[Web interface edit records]
**********

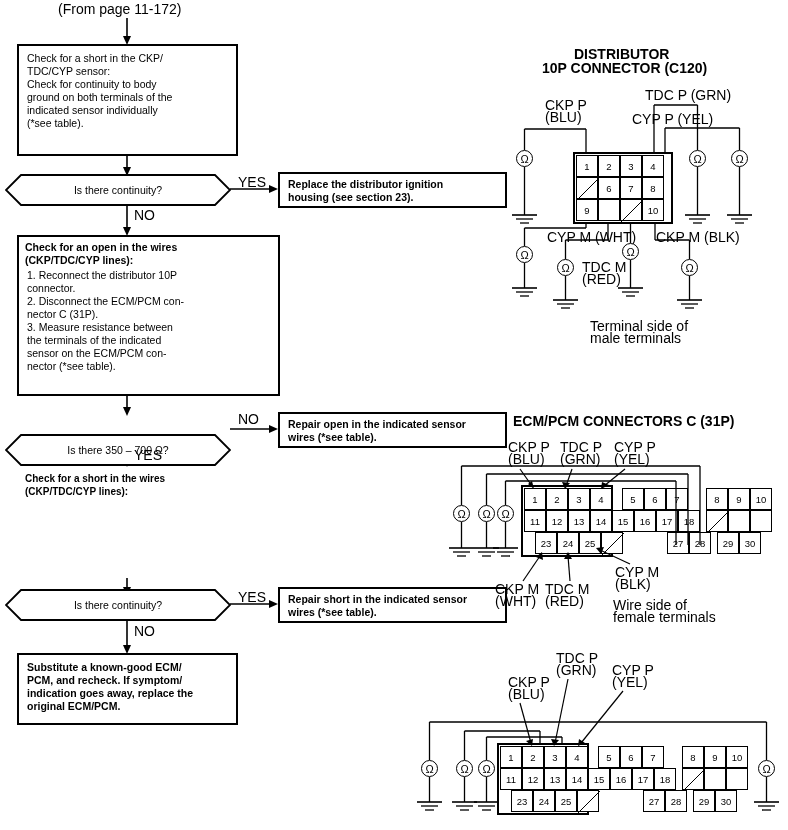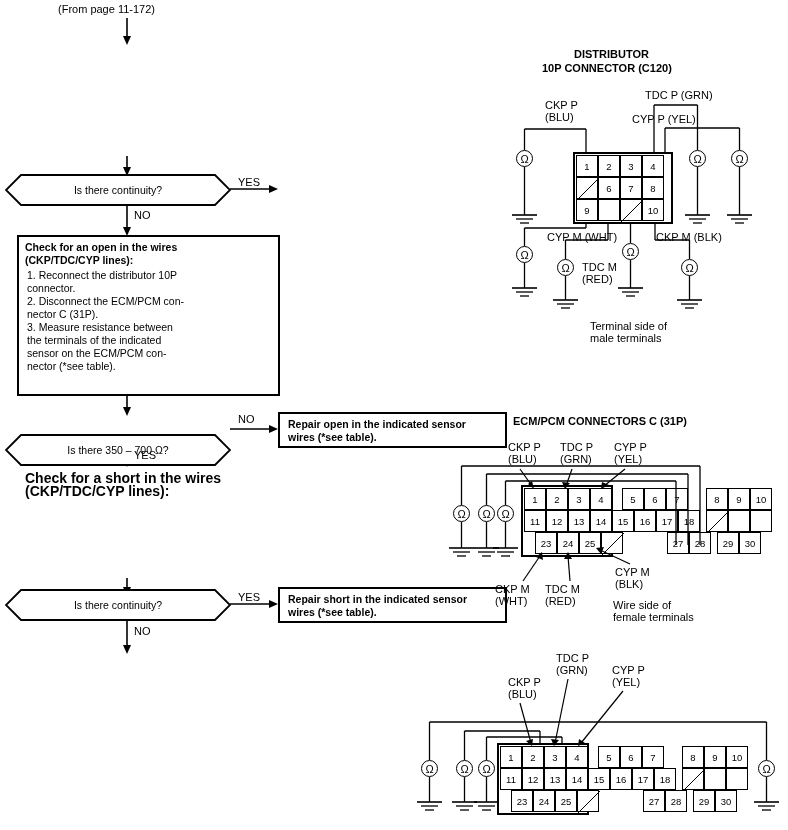--- a/index.html
+++ b/index.html
@@ -45,7 +45,7 @@
   }
   .lbl {
     position: absolute;
-    font-size: 11px;
+    font-size: 14px;
     line-height: 12px;
     white-space: pre-line;
   }

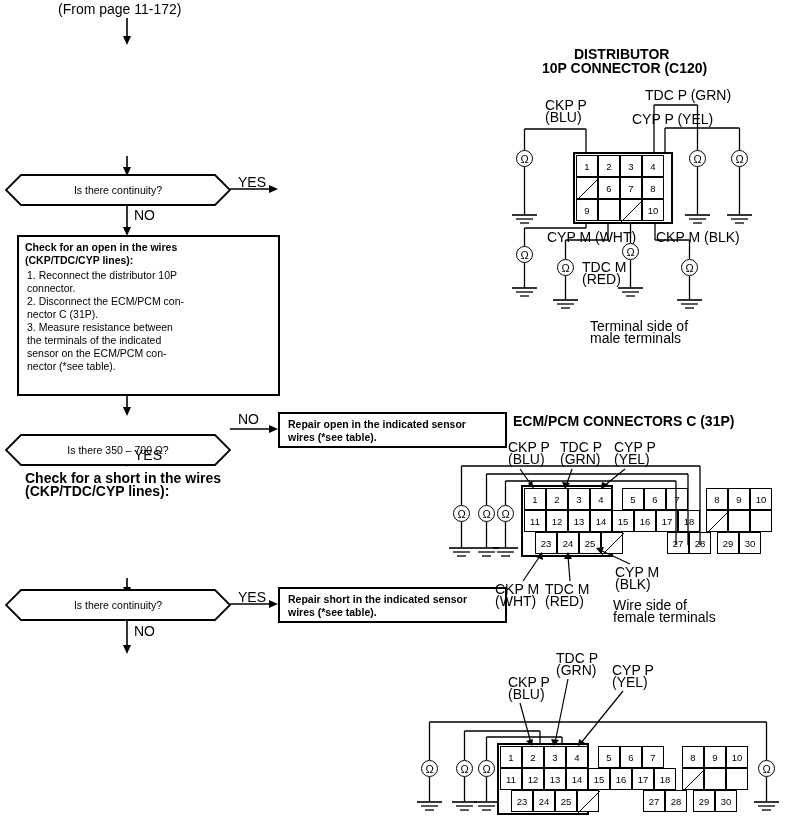--- a/index.html
+++ b/index.html
@@ -125,6 +125,14 @@
     <polygon points="127,654 123,645 131,645" fill="#000"></polygon>
   </svg>
 
+  <div class="box abs" style="left:17px; top:44px; width:221px; height:112px;">
+    <div class="txt" style="font-weight:normal;">Check for a short in the CKP/
+TDC/CYP sensor:
+Check for continuity to body
+ground on both terminals of the
+indicated sensor individually
+(*see table).</div>
+  </div>
 
   <div class="hexwrap" style="left:5px; top:174px; width:226px; height:32px;">
     <svg width="226" height="32">

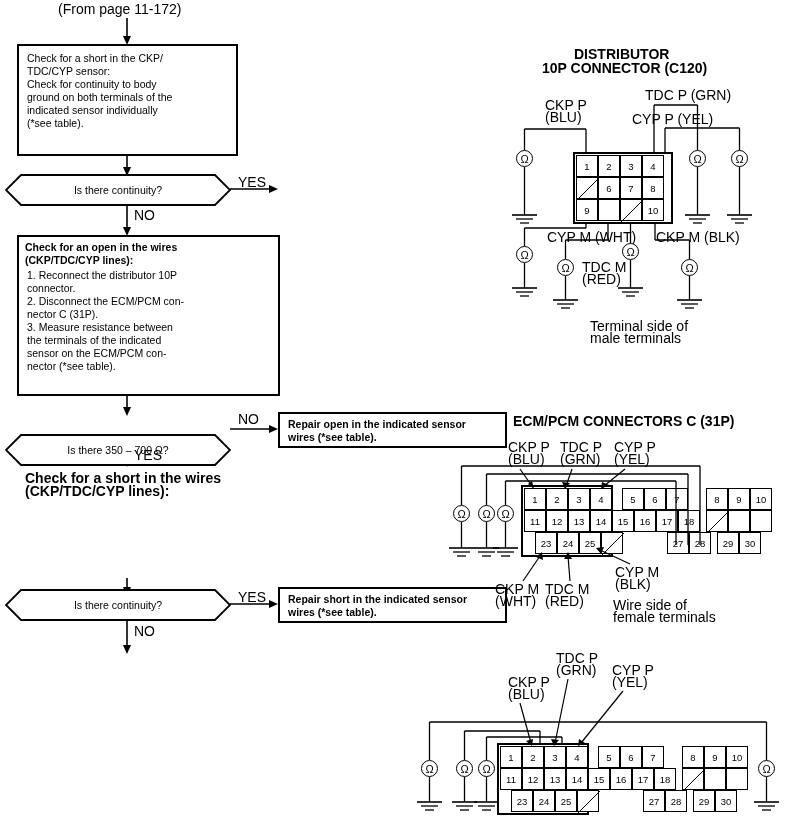--- a/index.html
+++ b/index.html
@@ -143,6 +143,10 @@
   <div class="lbl" style="left:238px; top:176px;">YES</div>
   <div class="lbl" style="left:134px; top:209px;">NO</div>
 
+  <div class="box abs" style="left:278px; top:172px; width:229px; height:36px; display:flex; align-items:center;">
+    <div class="txt bold">Replace the distributor ignition
+housing (see section 23).</div>
+  </div>
 
   <div class="box abs" style="left:17px; top:235px; width:263px; height:161px;">
     <div class="txt">Check for an open in the wires

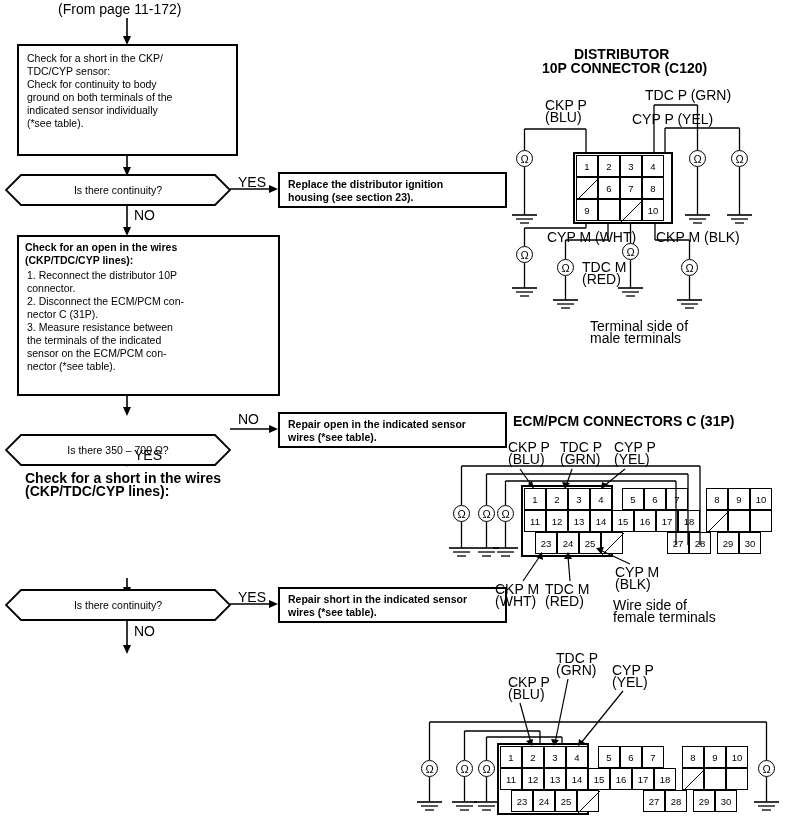--- a/index.html
+++ b/index.html
@@ -177,7 +177,7 @@
 wires (*see table).</div>
   </div>
 
-  <div class="abs" style="left:25px; top:472px; width:206px; height:27px; font-size:14px; line-height:13.2px; font-weight:bold; background:#fff; white-space:pre-line;">Check for a short in the wires
+  <div class="abs" style="left:25px; top:472px; width:206px; height:27px; font-size:10px; line-height:13.2px; font-weight:bold; background:#fff; white-space:pre-line;">Check for a short in the wires
 (CKP/TDC/CYP lines):</div>
 
   <div class="hexwrap" style="left:5px; top:589px; width:226px; height:32px;">

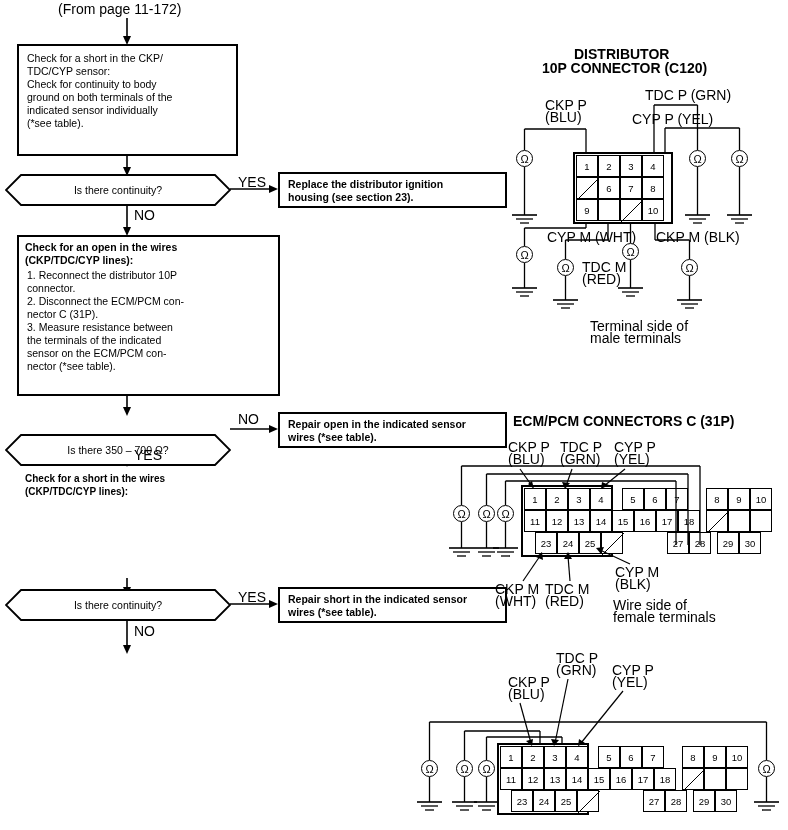--- a/index.html
+++ b/index.html
@@ -194,6 +194,12 @@
 wires (*see table).</div>
   </div>
 
+  <div class="box abs" style="left:17px; top:653px; width:221px; height:72px;">
+    <div class="txt bold">Substitute a known-good ECM/
+PCM, and recheck. If symptom/
+indication goes away, replace the
+original ECM/PCM.</div>
+  </div>
 
   <div class="lbl bold" style="left:566px; top:48px;">DISTRIBUTOR</div>
   <div class="lbl bold" style="left:534px; top:62px;">10P CONNECTOR (C120)</div>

**********

→ WHAT TO WORK ON
Please go over the data above and copy each line with "wires" in it.

→ COMPLETED TASK
     <div class="txt">Check for an open in the wires
 wires (*see table).</div>
-  <div class="abs" style="left:25px; top:472px; width:206px; height:27px; font-size:14px; line-height:13.2px; font-weight:bold; background:#fff; white-space:pre-line;">Check for a short in the wires
+  <div class="abs" style="left:25px; top:472px; width:206px; height:27px; font-size:10px; line-height:13.2px; font-weight:bold; background:#fff; white-space:pre-line;">Check for a short in the wires
 wires (*see table).</div>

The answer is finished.